Of course, it should be noted that this is not an entirely hopeless situation. There are a host of tools and policies available that are tested and proven in the effort to extend prudent and sustainable homeownership to everyday families of stable economic means, regardless of race. The 97 percent loan-to-value (LTV) mortgage is just one such tool. Once purchased with vigorous enthusiasm by both Fannie Mae and Freddie Mac, the 97 percent LTV mortgage has a track record of affordability and sustainability alike. The default rate for such loans tracks almost identical to that of loans with down payments as high as 10 percent--roughly seven out of 100 such loans originated between 1999 and 2012.
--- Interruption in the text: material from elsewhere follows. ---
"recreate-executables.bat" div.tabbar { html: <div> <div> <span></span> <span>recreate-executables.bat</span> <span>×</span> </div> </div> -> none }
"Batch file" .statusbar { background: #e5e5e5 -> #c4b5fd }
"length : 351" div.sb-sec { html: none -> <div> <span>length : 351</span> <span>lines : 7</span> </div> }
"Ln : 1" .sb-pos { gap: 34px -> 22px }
It should be mentioned that 97 percent LTV loans are still commonly purchased by state housing finance agencies throughout the country due in part to their history of overall sustainability. In a recent public speech delivered to mortgage industry professionals, Federal Housing Finance Agency (FHFA) Director Mel Watt stated that his agency, the ongoing government conservator of both Fannie Mae and Freddie Mac since September 2008, will consider reinstating the purchase of these loans by the two government-sponsored enterprises. Such a common sense policy remedy cannot take place soon enough.
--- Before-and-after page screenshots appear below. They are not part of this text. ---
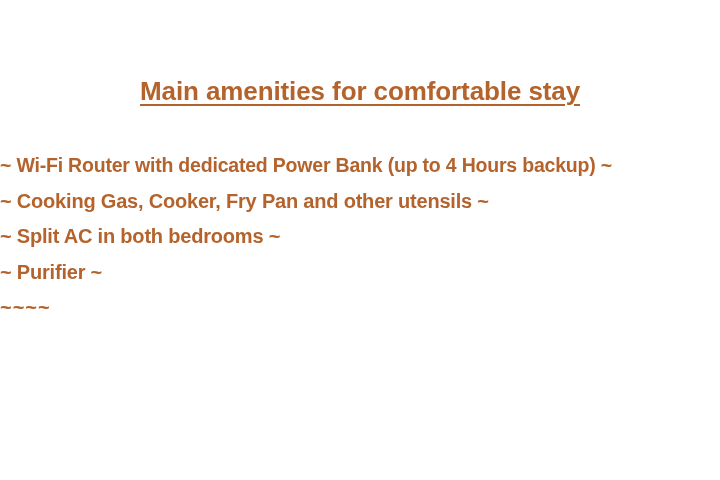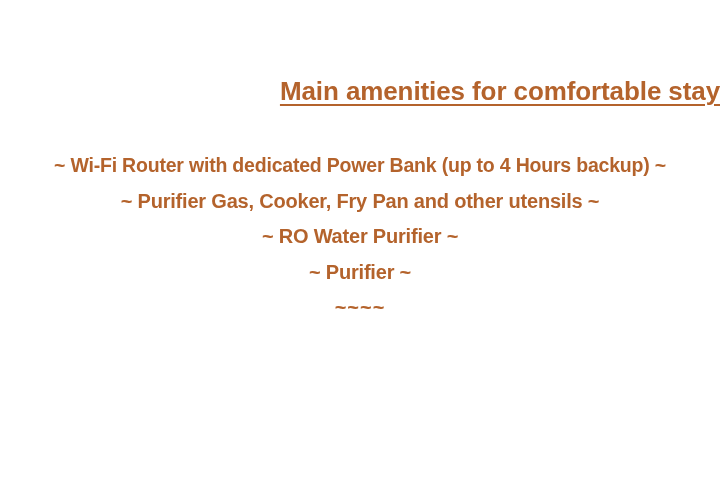"Main amenities for comfortable stay" .heading-wrap { text-align: right -> center }
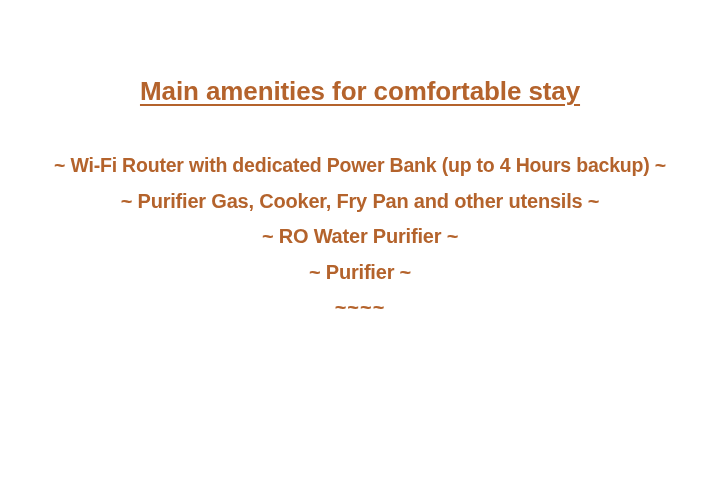"~ Wi-Fi Router with dedicated" .amenity-list { text-align: center -> left }
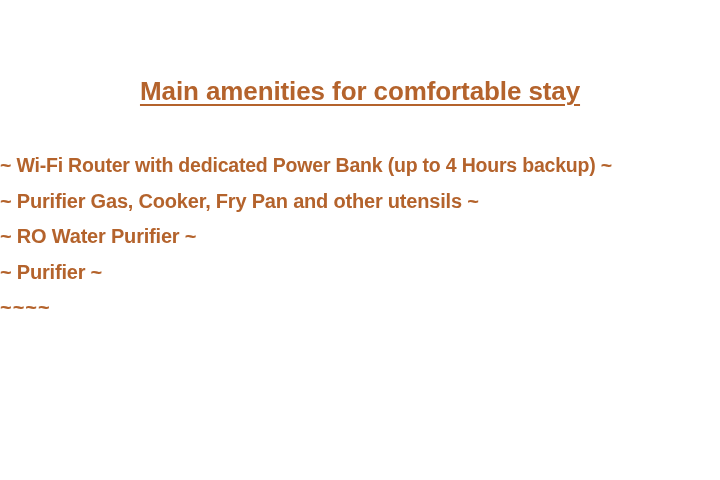"~ Purifier Gas, Cooker, Fry" div.amenity-line { text: Purifier -> Cooking }
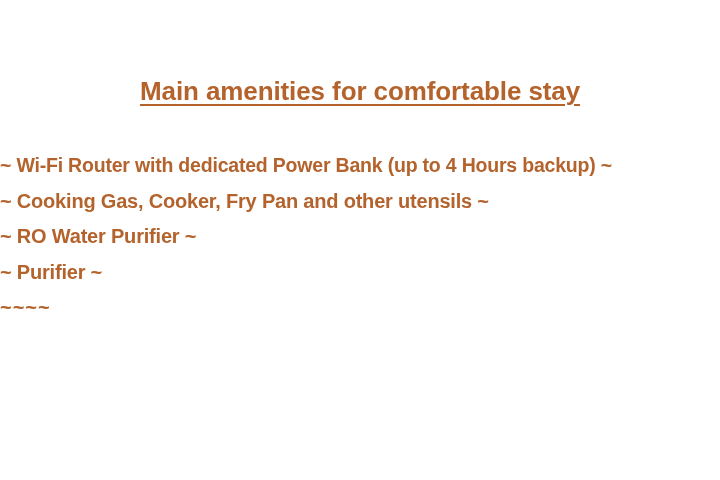"~ Split AC in both" div.amenity-line { html: none -> <div>~ Split AC in both bedrooms ~</div> }
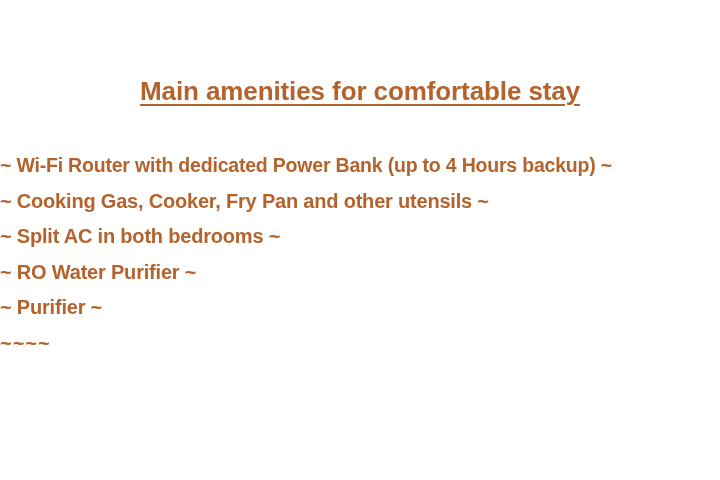"~ RO Water Purifier ~" div.amenity-line { html: <div>~ RO Water Purifier ~</div> -> none }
Additional remedial policy measures worthy of consideration include alternative credit scoring models, as well as the wider use of pre- and post-purchase housing counseling for first-time homebuyers, each proven effective and endorsed at various times by policymakers and mortgage industry professionals alike. What is required is leadership that goes beyond the collection of data and the dispiriting parsing of numbers. A thoughtful approach must be taken toward using available policy means and long-term sustainable lending products to accommodate those borrowers that have demonstrated the income stability and fiscal responsibility that homeownership requires, regardless of race, relative-wealth, or geography. To simply count the numbers and state the findings is not enough. Basic record keeping and reporting, while helpful and necessary, is no substitute for meaningful leadership.
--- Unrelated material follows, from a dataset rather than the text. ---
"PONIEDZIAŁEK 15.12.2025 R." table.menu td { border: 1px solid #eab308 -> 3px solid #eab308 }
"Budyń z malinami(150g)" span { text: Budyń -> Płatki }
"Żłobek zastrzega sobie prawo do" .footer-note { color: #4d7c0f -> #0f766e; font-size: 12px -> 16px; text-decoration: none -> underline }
The undeniable reality is that the current state of affairs cannot continue indefinitely without the expectation of potentially grave economic consequences. Jobs are at stake. Small businesses are at stake. Municipal services and the quality of life in communities across America are also at stake. Local, state, and even federal fiscal vitality each rely upon the continued health of our national housing marketplace and the ability of would-be first-time homebuyers to climb the first rung on the ladder of economic ascendancy that leads to America's Middle Class.

The truth of the matter is that there are quite literally millions more potential homebuyers of color and borrowers of all ethnicities with lower and moderate, yet stable and consistent incomes than there are sufficiently affluent White borrowers emerging to sustain the marketplace. These underserved families must be responsibly accommodated in order to maintain the level of job growth and the resulting quality of life that the world's single largest national economy demands. Take special notice of the term "responsibly" as it is used here. Accessible home-purchase loan options for everyone is not meant to be synonymous with loosely underwritten loans for practically anyone. There is a distinct and significant difference between the two outcomes. We have the mortgage and policy tools needed to bridge the gap. What is missing today is serious-minded housing policy leadership and political will at the national level.

In a residential housing marketplace responsible for contributing almost 20 percent on average to our national gross domestic product, or roughly 20 cents of every dollar of American economic output, the system cannot be maintained in a world where 13 million of our next 17 million American families "need not apply."